Trop souvent catalogué de « populiste antimigrants », il se définit en réalité comme un souverainiste de gauche et antifasciste, ce qui le distingue fondamentalement de Viktor Orbán, même si tous deux partagent le combat pour la primauté des nations face à Bruxelles et aux cercles euro-atlantistes.
Fico s’est récemment illustré le 9 mai dernier, en participant à Moscou aux célébrations du jour de la victoire dans la Grande Guerre patriotique. Seul dirigeant de l’UE présent, il dut, pour y parvenir, emprunter un itinéraire alternatif après que les pays baltes ont refusé le survol de son avion. Ce déplacement hautement symbolique lui avait déjà permis de rencontrer en bilatéral, les Grands de ce monde.
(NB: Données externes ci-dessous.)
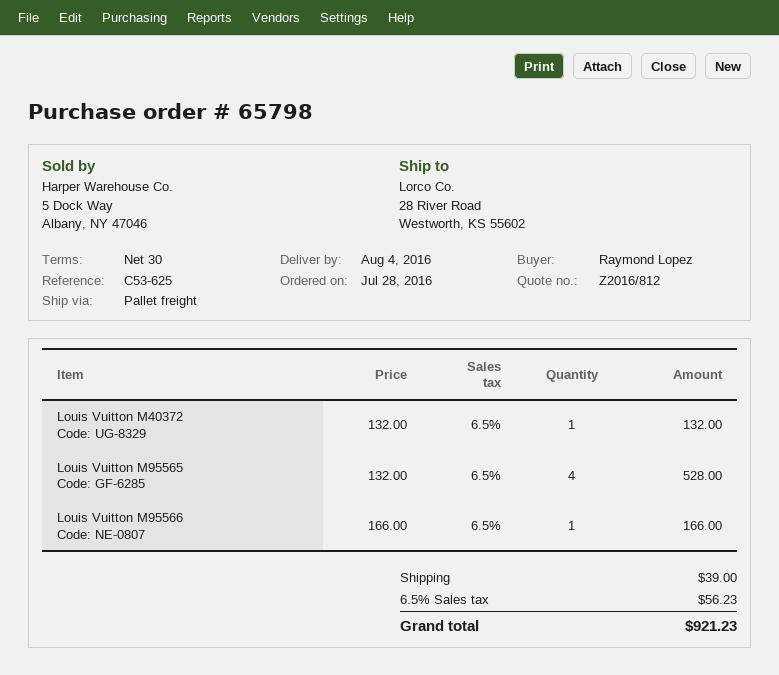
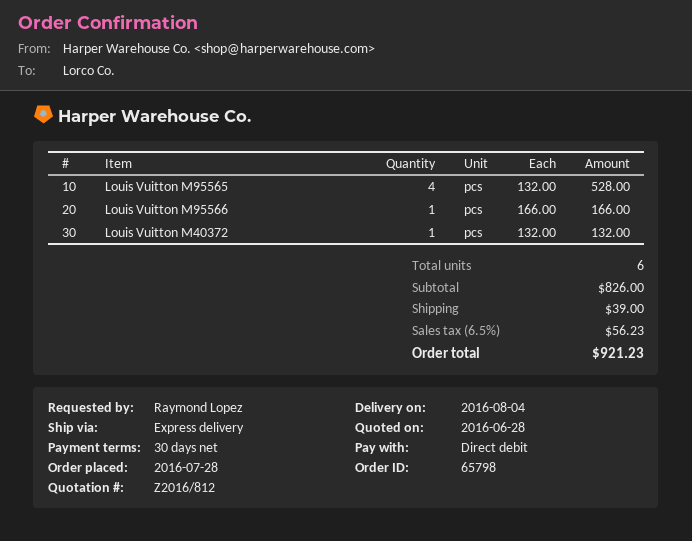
shipping method: pallet freight -> express

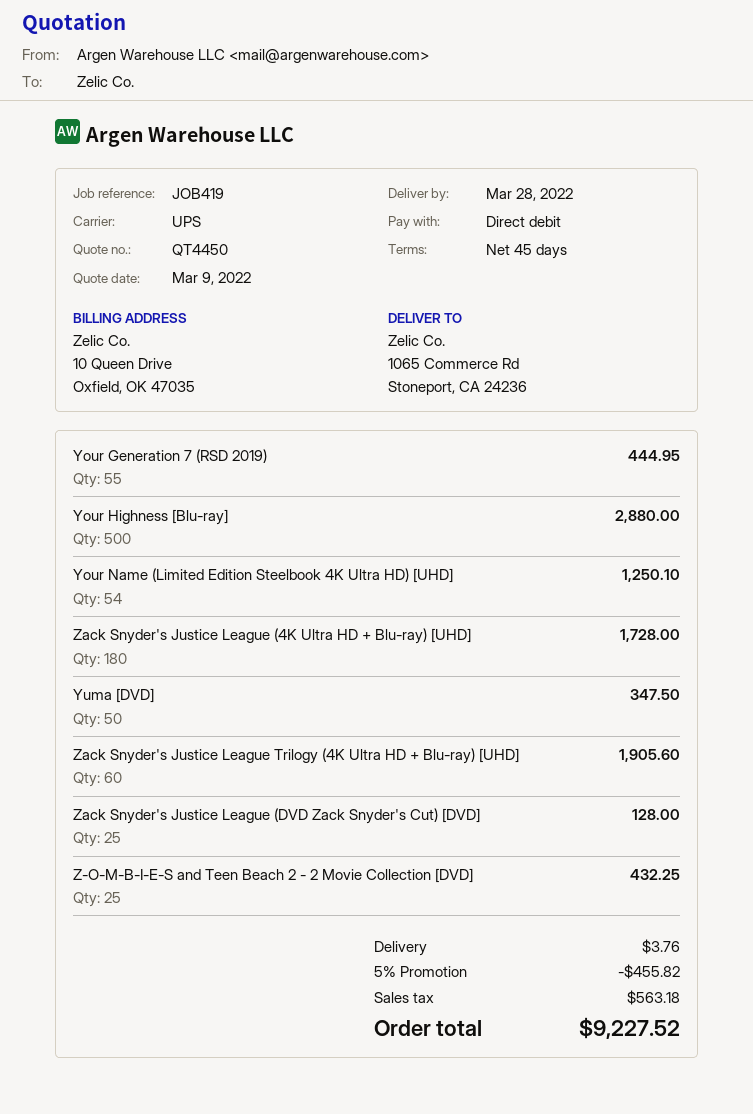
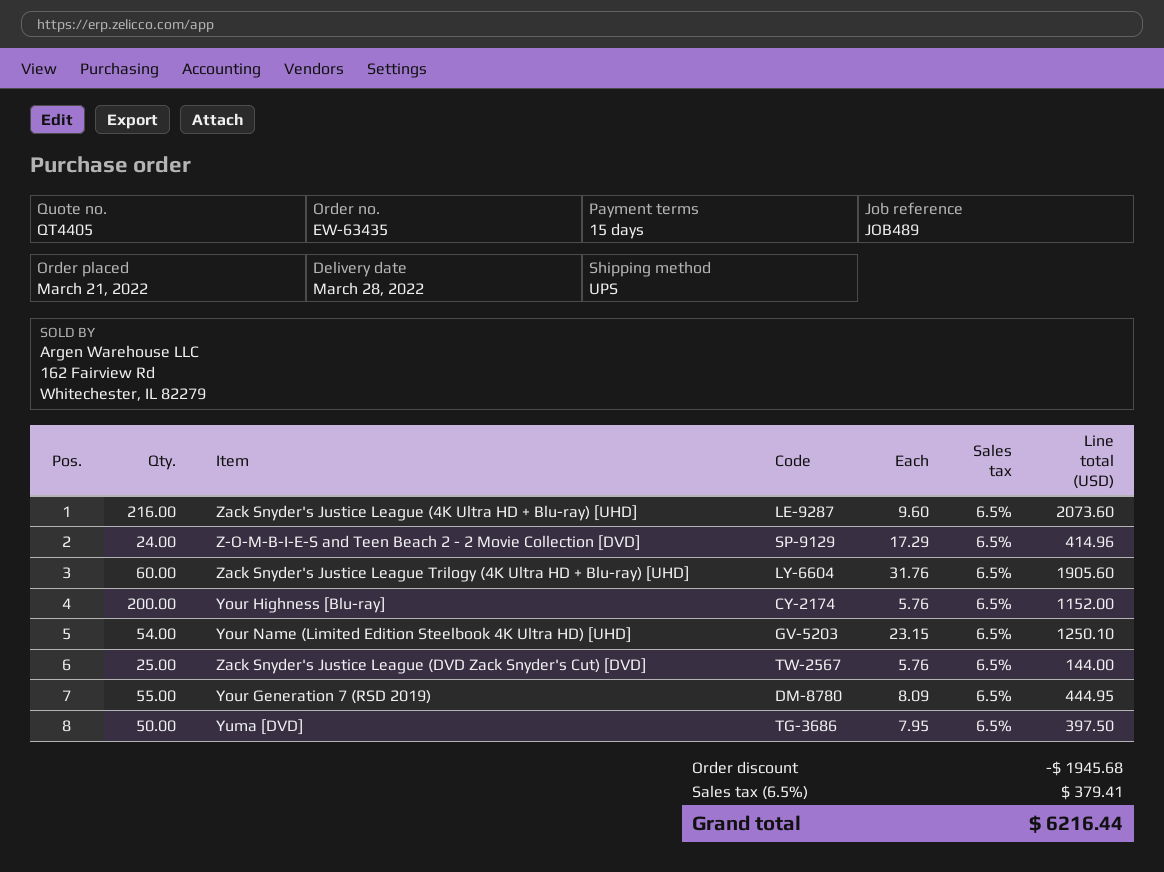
quote number: QT4450 -> QT4405
payment terms: 45 days -> 15 days
reference: JOB419 -> JOB489
Your Highness [Blu-ray]: 500 for 2880.00 -> 200 for 1152.00
Zack Snyder's Justice League (4K Ultra HD + Blu-ray) [UHD]: 180 for 1728.00 -> 216 for 2073.60
Yuma [DVD]: 50 for 347.50 -> 50 for 397.50
Zack Snyder's Justice League (DVD Zack Snyder's Cut) [DVD]: 25 for 128.00 -> 25 for 144.00
Z-O-M-B-I-E-S and Teen Beach 2 - 2 Movie Collection [DVD]: 25 for 432.25 -> 24 for 414.96
discount: 455.82 -> 1945.68
shipping: 3.76 -> none
tax: 563.18 -> 379.41
total: 9227.52 -> 6216.44

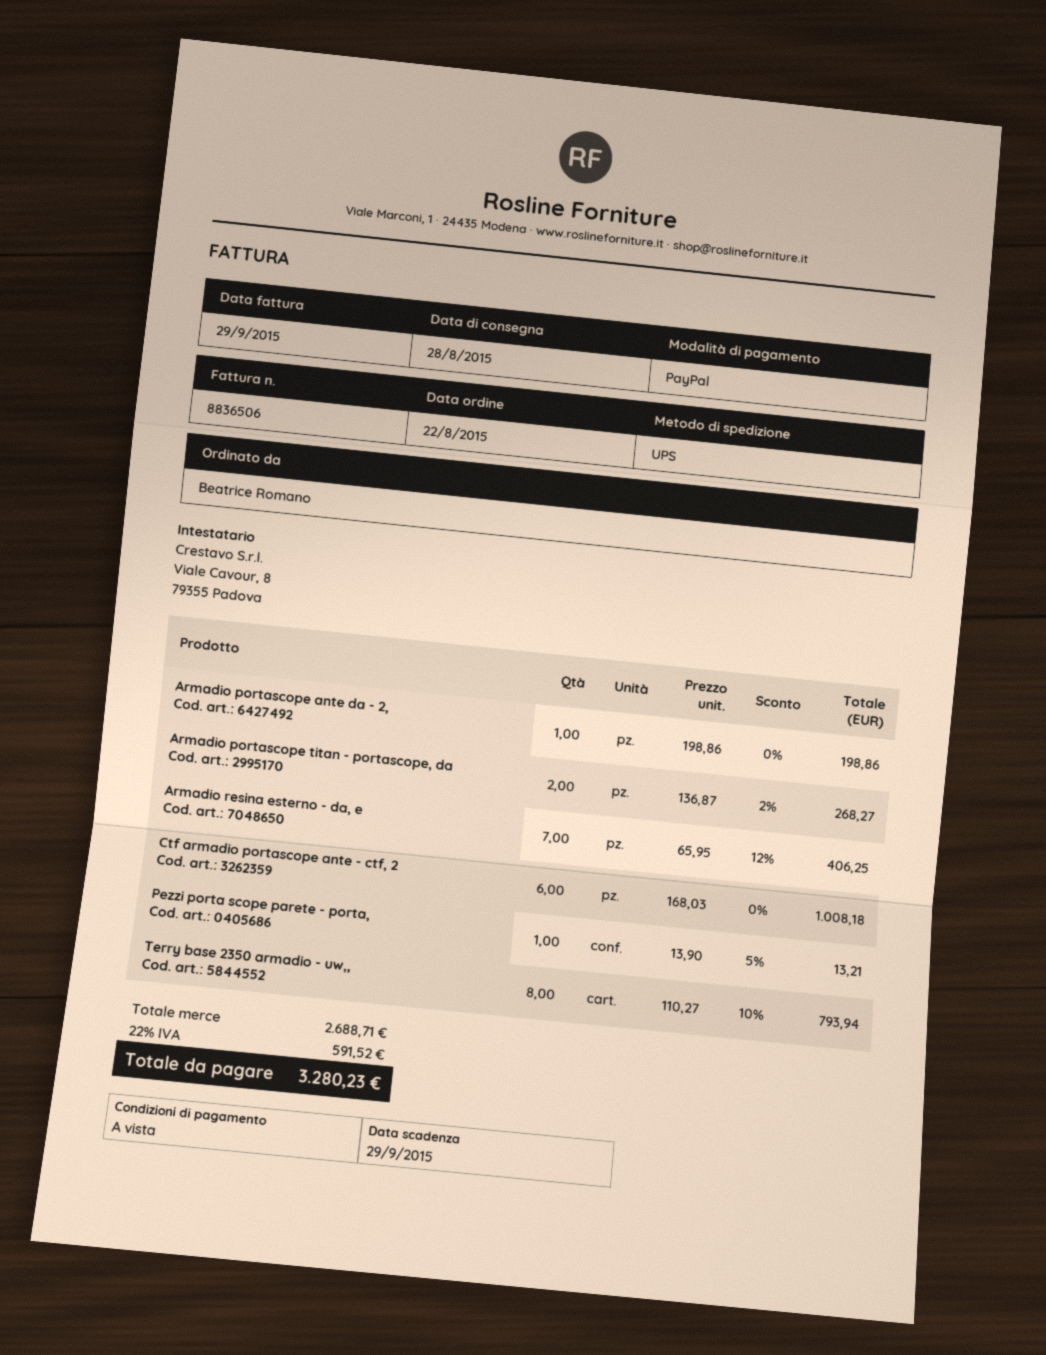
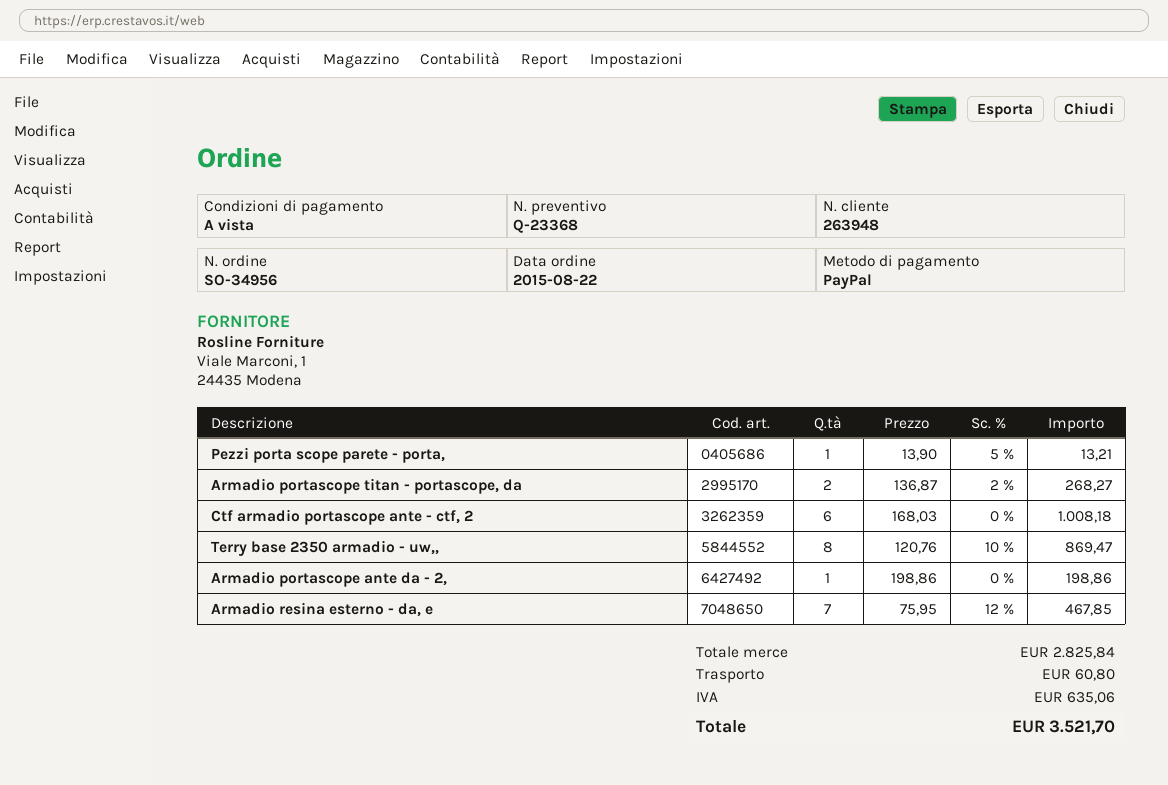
Armadio resina esterno - da, e: 7 x 65.95 - 12% = 406.25 -> 7 x 75.95 - 12% = 467.85
Terry base 2350 armadio - uw,,: 8 x 110.27 - 10% = 793.94 -> 8 x 120.76 - 10% = 869.47
subtotal: 2688.71 -> 2825.84
shipping: none -> 60.80
tax: 591.52 -> 635.06
total: 3280.23 -> 3521.70

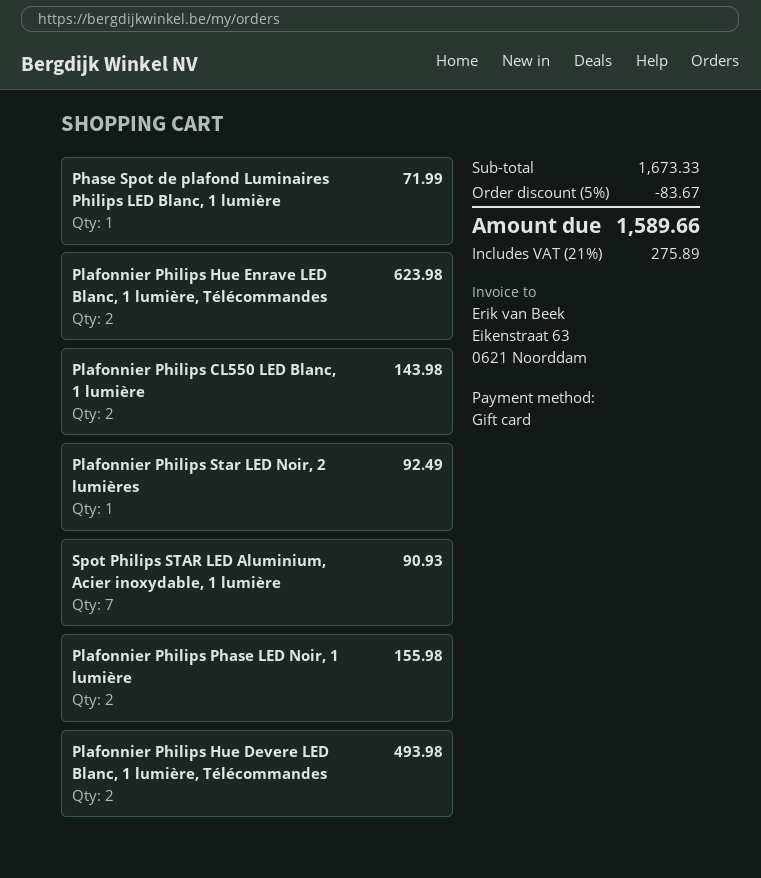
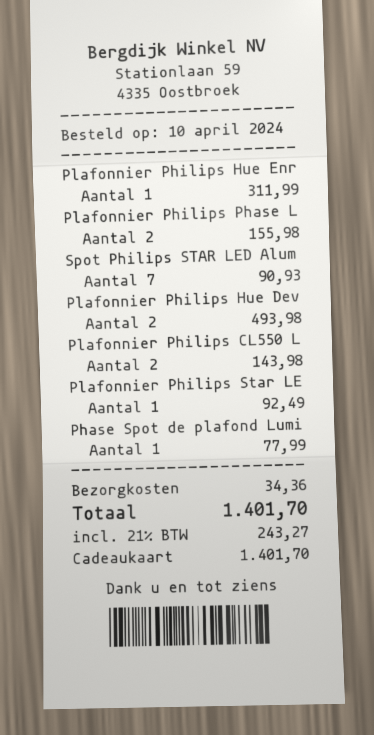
Phase Spot de plafond Luminaires Philips LED Blanc, 1 lumière: 1 for 71.99 -> 1 for 77.99
Plafonnier Philips Hue Enrave LED Blanc, 1 lumière, Télécommandes: 2 for 623.98 -> 1 for 311.99
discount: 5% = 83.67 -> none
shipping: none -> 34.36
tax: 21% = 275.89 -> 21% = 243.27
total: 1589.66 -> 1401.70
Dans une Europe centrale marquée par plus de trente ans de révisionnisme historique violemment anticommuniste, Robert Fico fait par ailleurs de la préservation de la mémoire des sacrifices de l’armée rouge et des partisans antifascistes, une cause centrale.
Cette trajectoire s’accompagne d’une résistance personnelle : victime d’une tentative d’assassinat en mai 2024, Fico est aujourd’hui la cible d’une opposition interne qui ne jure que par Kiev et Bruxelles. Dernier exemple ironique en date : son voyage en Chine a été dénoncé par le leader de l’opposition au motif qu’il « isolerait la Slovaquie ». Or, Fico assume depuis son retour au pouvoir une politique étrangère ouverte vers « les quatre coins du monde », visant à diversifier les alliances plutôt qu’à se cantonner à un seul bloc. À Tianjin, il doit rencontrer Xi Jinping et Vladimir Poutine, illustrant sa volonté de replacer la Slovaquie au cœur du jeu multipolaire.
Loin d’isoler la Slovaquie, cette stratégie rehausse son rang sur la scène internationale en lui donnant une voix singulière et courageuse. Tandis que l’Union européenne se replie et se coupe d’une bonne partie du monde, Robert Fico ravive une diplomatie non alignée et pacifique, consciente des réalités géopolitiques, et il le fait au nom d’une Slovaquie de taille modeste mais résolue à défendre sa souveraineté en dépit des menaces croissantes de Bruxelles, Berlin et de l’opposition intérieure.
Il est indispensable de dépasser les anathèmes convenus habituels sur Robert Fico. Sa politique, en particulier sur le plan international, mérite d’être examinée avec lucidité et sans caricature.